• **WORK REQUIRED**:
Extract the lines from the first one in the records below through the line containing "position:absolute;top:571px;height:83px;pointer-events:none;", keeping both ends and leaving out any pictures.

• **EXTRACTED DATA**:
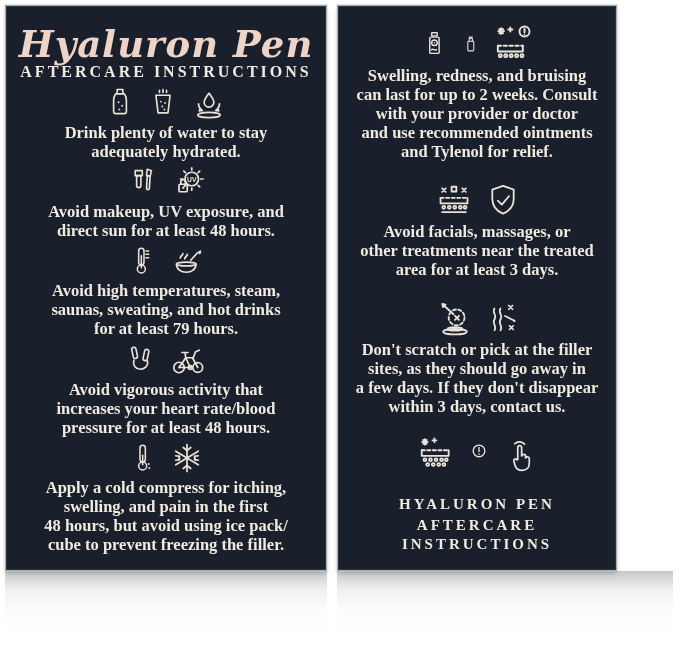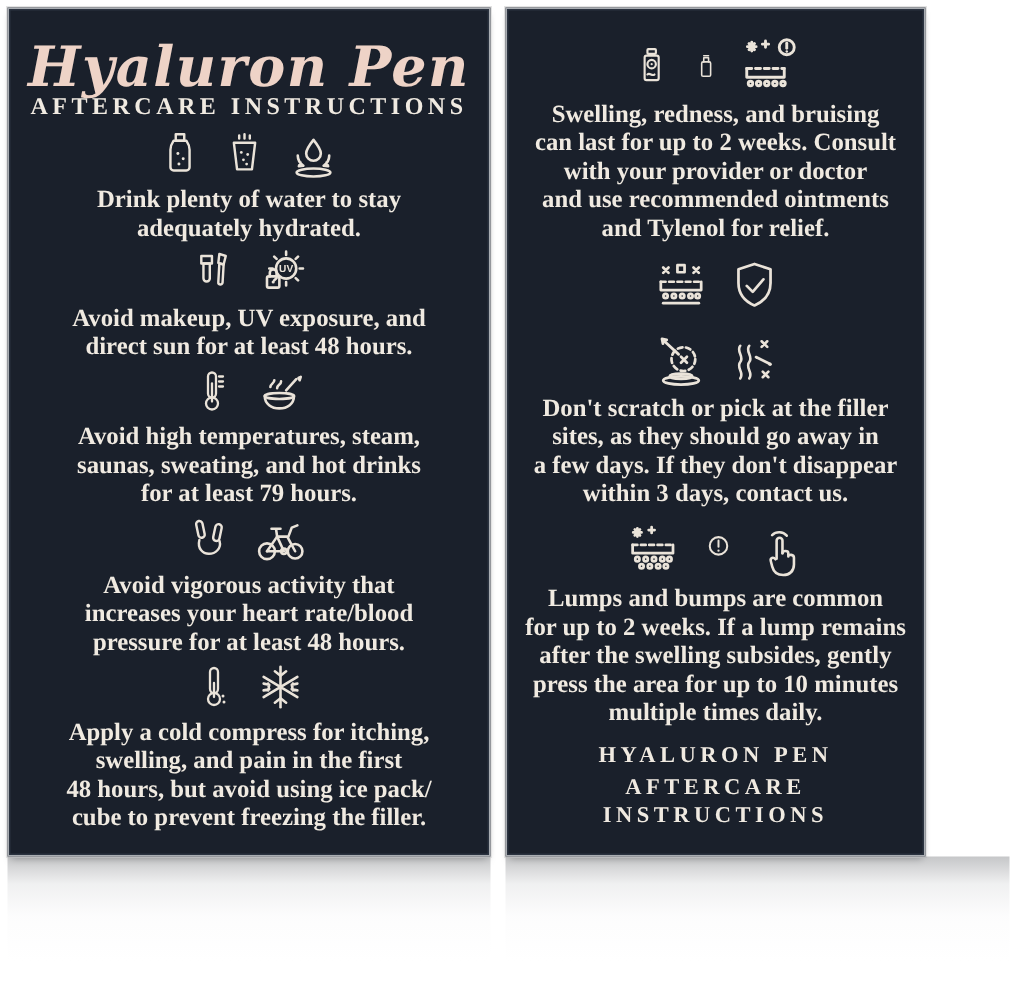--- a/index.html
+++ b/index.html
@@ -17,21 +17,21 @@
   .card-left{left:5px;width:322px;}
   .card-right{left:337px;width:280px;}
   .reflection{
     position:absolute;top:571px;height:83px;pointer-events:none;
     background:linear-gradient(180deg, rgba(150,152,155,.55) 0%, rgba(215,216,218,.38) 22%, rgba(245,245,246,.25) 48%, rgba(255,255,255,0) 85%);
   }
   .refl-left{left:5px;width:322px;}
   .refl-right{left:337px;width:336px;}
   .card-inner{
     height:100%;box-sizing:border-box;
-    display:flex;flex-direction:column;align-items:center;justify-content:space-between;
+    display:flex;flex-direction:column;justify-content:space-between;
     padding:18px 4px 16px;
   }
   .title{
     font-family:"DejaVu Serif",serif;font-style:italic;font-weight:700;
     font-size:37px;line-height:40px;color:#eed3c7;letter-spacing:1px;
     text-align:center;
   }
   .subtitle{
     font-weight:700;font-size:16px;letter-spacing:3px;color:#f0eae1;
     text-align:center;margin-top:-4px;
@@ -229,20 +229,23 @@
             <circle cx="25" cy="32" r="1.8"></circle>
             <circle cx="32" cy="32" r="1.8"></circle>
             <circle cx="38" cy="32" r="1.8"></circle>
           <path d="M9 38h30"></path>
         </svg>
         <svg width="38" height="38" viewBox="0 0 48 48">
           <path d="M24 5l13.5 4.5V21c0 9-5.5 15.5-13.5 19C16 36.5 10.5 30 10.5 21V9.5z"></path>
           <path d="M17.5 23.5l5 5 9-10.5"></path>
         </svg>
       </div>
+      <div class="txt">Avoid facials, massages, or
+other treatments near the treated
+area for at least 3 days.</div>
     </div>
 
     <div class="section">
       <div class="icons">
         <svg width="40" height="38" viewBox="0 0 48 48">
           <ellipse cx="24" cy="40" rx="15" ry="3.4"></ellipse>
           <ellipse cx="24" cy="36.5" rx="9.5" ry="2.2"></ellipse>
           <circle cx="26" cy="22" r="10" stroke-dasharray="4 3"></circle>
           <path d="M8 5l14 13M8 5l4 .8M8 5l.8 4"></path>
           <path d="M24 20l5 5M29 20l-5 5"></path>
@@ -283,25 +286,20 @@
           <circle cx="24" cy="17" r="10"></circle>
           <path d="M24 11v7"></path>
           <circle class="fil" cx="24" cy="22.5" r="1.3"></circle>
         </svg>
         <svg width="36" height="38" viewBox="0 0 48 48">
           <path d="M17 9a9 9 0 0 1 13 .5"></path>
           <path d="M21 30V14a2.6 2.6 0 0 1 5.2 0v11"></path>
           <path d="M26.2 25c0-2.6 5.2-2.6 5.2 0v3c0-2.2 5-2 5 1v6c0 6-4 9.5-9.5 9.5-5.5 0-8.5-2.5-9.8-7.5l-1.3-5c-.7-2.8 2.2-4 4.2-1.5"></path>
         </svg>
       </div>
-      <div class="txt">Lumps and bumps are common
-for up to 2 weeks. If a lump remains
-after the swelling subsides, gently
-press the area for up to 10 minutes
-multiple times daily.</div>
     </div>
 
     <div class="footer">
       <div class="footer-line">HYALURON PEN</div>
       <div class="footer-line">AFTERCARE INSTRUCTIONS</div>
     </div>
 
   </div>
 </div>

• **RESPONSE BOX**:
--- a/index.html
+++ b/index.html
@@ -17,21 +17,21 @@
   .card-left{left:5px;width:322px;}
   .card-right{left:337px;width:280px;}
   .reflection{
     position:absolute;top:571px;height:83px;pointer-events:none;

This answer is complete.